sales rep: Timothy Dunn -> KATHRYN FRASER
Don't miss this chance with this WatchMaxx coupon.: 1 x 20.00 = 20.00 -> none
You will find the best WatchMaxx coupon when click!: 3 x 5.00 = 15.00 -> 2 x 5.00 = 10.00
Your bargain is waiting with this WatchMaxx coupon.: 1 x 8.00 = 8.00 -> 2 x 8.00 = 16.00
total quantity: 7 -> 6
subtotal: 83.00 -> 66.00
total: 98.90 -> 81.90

Work to complete ▸ What's needed is an exact copy of every entry.

Answer below ▸
sales rep: Timothy Dunn -> KATHRYN FRASER
Don't miss this chance with this WatchMaxx coupon.: 1 x 20.00 = 20.00 -> none
You will find the best WatchMaxx coupon when click!: 3 x 5.00 = 15.00 -> 2 x 5.00 = 10.00
Your bargain is waiting with this WatchMaxx coupon.: 1 x 8.00 = 8.00 -> 2 x 8.00 = 16.00
total quantity: 7 -> 6
subtotal: 83.00 -> 66.00
total: 98.90 -> 81.90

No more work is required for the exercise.